Obama visits Iraq, calls for transition of power to Iraqis
IRNA - Islamic Republic News Agency
Baghdad, April 8, IRNA -- President Obama made a surprise visit to Baghdad on Tuesday, declaring it time for U.S. troops to start leaving and Iraqis to take complete charge of their country.
Most U.S. forces are to withdraw from their bases in Iraqi cities this summer. Obama has pushed for all U.S. combat brigades to leave by August 2010. His plan would "ultimately result in the removal of all U.S. troops by 2011," he said.

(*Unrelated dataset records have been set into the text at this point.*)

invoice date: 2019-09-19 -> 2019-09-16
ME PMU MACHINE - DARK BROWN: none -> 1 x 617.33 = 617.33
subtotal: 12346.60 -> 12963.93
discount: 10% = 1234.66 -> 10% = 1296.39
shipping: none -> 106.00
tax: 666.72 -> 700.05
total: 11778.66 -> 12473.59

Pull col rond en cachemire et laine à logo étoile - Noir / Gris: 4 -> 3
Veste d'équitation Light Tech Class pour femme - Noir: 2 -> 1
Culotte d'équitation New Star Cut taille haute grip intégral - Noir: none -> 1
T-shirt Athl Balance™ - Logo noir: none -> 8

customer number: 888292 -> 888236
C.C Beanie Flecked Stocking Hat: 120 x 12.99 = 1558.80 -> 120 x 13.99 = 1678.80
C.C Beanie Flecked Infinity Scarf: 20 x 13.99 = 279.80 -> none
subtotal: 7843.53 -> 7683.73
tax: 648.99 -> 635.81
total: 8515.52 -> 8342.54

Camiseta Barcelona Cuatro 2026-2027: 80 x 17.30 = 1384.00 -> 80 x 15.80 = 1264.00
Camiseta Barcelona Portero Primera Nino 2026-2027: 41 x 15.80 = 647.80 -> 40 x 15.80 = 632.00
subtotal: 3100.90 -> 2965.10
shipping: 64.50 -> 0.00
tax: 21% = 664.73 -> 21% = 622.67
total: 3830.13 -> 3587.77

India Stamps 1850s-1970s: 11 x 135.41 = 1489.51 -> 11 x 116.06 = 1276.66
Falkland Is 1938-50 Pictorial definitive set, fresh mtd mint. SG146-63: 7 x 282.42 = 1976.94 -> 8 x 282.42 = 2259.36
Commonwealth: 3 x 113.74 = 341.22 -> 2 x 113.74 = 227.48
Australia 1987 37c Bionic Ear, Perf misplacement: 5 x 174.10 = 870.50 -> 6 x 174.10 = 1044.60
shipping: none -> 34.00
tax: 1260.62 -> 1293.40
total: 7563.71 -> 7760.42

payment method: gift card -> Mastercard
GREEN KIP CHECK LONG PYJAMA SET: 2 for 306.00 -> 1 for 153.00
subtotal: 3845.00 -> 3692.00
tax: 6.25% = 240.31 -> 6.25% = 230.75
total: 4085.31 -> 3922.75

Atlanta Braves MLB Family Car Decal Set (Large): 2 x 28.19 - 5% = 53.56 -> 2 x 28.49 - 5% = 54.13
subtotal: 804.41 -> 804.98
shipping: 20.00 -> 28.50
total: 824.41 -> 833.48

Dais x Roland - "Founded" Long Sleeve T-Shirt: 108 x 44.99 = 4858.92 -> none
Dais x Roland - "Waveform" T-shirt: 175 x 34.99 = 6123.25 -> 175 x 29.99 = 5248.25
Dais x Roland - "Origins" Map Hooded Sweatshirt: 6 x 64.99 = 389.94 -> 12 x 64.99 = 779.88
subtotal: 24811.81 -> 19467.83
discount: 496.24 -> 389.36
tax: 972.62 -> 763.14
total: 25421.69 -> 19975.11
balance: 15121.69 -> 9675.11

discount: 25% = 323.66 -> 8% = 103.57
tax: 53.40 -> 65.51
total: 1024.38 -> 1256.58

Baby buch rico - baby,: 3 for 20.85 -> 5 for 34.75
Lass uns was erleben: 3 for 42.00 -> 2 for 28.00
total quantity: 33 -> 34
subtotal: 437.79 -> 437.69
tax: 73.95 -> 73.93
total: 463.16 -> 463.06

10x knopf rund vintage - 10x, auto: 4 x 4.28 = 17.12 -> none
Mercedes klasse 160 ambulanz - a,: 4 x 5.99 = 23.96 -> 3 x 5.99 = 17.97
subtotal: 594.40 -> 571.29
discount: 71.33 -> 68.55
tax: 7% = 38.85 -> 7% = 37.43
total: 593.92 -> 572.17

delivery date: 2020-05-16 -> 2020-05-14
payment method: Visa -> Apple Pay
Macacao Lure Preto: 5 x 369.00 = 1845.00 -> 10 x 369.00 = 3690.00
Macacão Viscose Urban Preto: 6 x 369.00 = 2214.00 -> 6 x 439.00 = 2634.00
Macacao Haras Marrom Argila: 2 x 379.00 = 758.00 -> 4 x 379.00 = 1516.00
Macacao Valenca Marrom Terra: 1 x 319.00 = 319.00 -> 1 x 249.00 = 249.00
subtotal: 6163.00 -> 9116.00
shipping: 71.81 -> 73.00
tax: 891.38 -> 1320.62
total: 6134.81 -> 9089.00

Addressing hundreds of cheering U.S. soldiers just days before the anniversary of the fall of Baghdad and the ouster of Saddam Hussein in 2003, Obama added, "It is time for us to transition to the Iraqis."
"They need to take responsibility for their country," he told troops who greeted him at Al Faw Palace, Saddam Hussein residence inside the Baghdad airport complex.
Obama campaigned for office on a pledge to end the war here, which has cost the lives of 4,266 U.S. troops and many thousands of Iraqis. Instead, he is seeking to focus U.S. attention on Afghanistan and Pakistan.
Obama has banked on a reduction in U.S. forces in Iraq as he seeks to add 21,000 troops in Afghanistan.
The trip was Obama's first presidential visit to a combat zone. It came after a week of summits and one-on-one meetings with world leaders as he unveiled a new U.S. foreign policy.
"I opposed the war in Iraq. I thought it was a bad idea. Now that we're there, I have a responsibility to make sure that as we bring troops out that we do so in a careful enough way that we don't see a complete collapse into violence," Obama said in a joint press conference with Prime Minister Nouri al-Maliki in Baghdad.